## WHAT YOU WILL DO
Report every line of the material that contains the string "content".

## SUPPLIED ENTRIES
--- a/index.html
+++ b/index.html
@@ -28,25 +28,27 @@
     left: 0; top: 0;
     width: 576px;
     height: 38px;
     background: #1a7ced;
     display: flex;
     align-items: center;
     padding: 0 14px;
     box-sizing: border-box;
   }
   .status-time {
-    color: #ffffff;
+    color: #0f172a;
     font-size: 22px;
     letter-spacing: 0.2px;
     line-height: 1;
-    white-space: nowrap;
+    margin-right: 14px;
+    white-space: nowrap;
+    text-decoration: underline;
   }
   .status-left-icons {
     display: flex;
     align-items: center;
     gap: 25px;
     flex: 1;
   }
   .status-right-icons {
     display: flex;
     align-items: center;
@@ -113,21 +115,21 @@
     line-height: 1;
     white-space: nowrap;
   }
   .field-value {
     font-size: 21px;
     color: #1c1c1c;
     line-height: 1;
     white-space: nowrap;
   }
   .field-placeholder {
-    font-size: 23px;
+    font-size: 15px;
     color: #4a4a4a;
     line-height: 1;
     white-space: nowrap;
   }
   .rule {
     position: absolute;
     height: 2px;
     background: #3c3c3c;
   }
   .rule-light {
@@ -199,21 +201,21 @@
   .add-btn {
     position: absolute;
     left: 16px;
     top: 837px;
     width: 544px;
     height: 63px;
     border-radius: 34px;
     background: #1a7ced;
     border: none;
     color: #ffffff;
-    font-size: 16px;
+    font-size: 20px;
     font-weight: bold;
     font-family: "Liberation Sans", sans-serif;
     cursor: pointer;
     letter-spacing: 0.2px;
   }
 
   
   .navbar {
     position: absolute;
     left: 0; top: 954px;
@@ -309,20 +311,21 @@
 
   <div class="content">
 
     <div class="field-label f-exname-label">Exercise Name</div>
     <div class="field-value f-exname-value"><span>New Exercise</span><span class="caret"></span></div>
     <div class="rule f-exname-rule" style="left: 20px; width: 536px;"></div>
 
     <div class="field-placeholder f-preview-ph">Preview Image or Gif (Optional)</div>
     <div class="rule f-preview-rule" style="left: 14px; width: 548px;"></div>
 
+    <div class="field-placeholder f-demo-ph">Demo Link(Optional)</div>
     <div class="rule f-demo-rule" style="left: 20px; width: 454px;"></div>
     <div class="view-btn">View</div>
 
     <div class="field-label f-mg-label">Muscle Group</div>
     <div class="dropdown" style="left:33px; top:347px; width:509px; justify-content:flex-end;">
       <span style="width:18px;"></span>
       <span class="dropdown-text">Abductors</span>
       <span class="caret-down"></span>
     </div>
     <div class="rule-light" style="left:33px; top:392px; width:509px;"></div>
--
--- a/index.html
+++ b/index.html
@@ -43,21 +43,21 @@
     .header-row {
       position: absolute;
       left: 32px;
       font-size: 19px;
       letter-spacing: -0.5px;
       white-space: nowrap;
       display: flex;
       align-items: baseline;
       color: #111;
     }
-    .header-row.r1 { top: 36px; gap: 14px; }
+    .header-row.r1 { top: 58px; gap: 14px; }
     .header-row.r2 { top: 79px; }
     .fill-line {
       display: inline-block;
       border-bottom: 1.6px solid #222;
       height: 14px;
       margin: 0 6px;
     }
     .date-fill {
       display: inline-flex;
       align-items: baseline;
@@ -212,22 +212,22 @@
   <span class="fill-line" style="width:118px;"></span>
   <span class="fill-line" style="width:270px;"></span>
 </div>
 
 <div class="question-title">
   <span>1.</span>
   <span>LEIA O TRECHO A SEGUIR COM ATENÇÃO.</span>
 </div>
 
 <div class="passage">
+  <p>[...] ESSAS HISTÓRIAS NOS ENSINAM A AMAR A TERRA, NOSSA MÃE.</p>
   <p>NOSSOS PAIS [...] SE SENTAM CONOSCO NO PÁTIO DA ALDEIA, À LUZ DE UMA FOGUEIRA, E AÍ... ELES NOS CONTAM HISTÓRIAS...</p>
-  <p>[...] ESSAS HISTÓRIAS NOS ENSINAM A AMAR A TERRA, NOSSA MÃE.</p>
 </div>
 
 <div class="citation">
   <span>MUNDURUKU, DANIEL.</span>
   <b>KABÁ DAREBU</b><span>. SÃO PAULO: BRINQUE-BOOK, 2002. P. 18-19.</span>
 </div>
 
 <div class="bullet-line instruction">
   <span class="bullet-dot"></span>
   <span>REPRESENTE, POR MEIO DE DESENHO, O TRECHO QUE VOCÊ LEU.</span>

## SOLUTION FOR THIS EXERCISE
   <div class="content">
     <div class="dropdown" style="left:33px; top:347px; width:509px; justify-content:flex-end;">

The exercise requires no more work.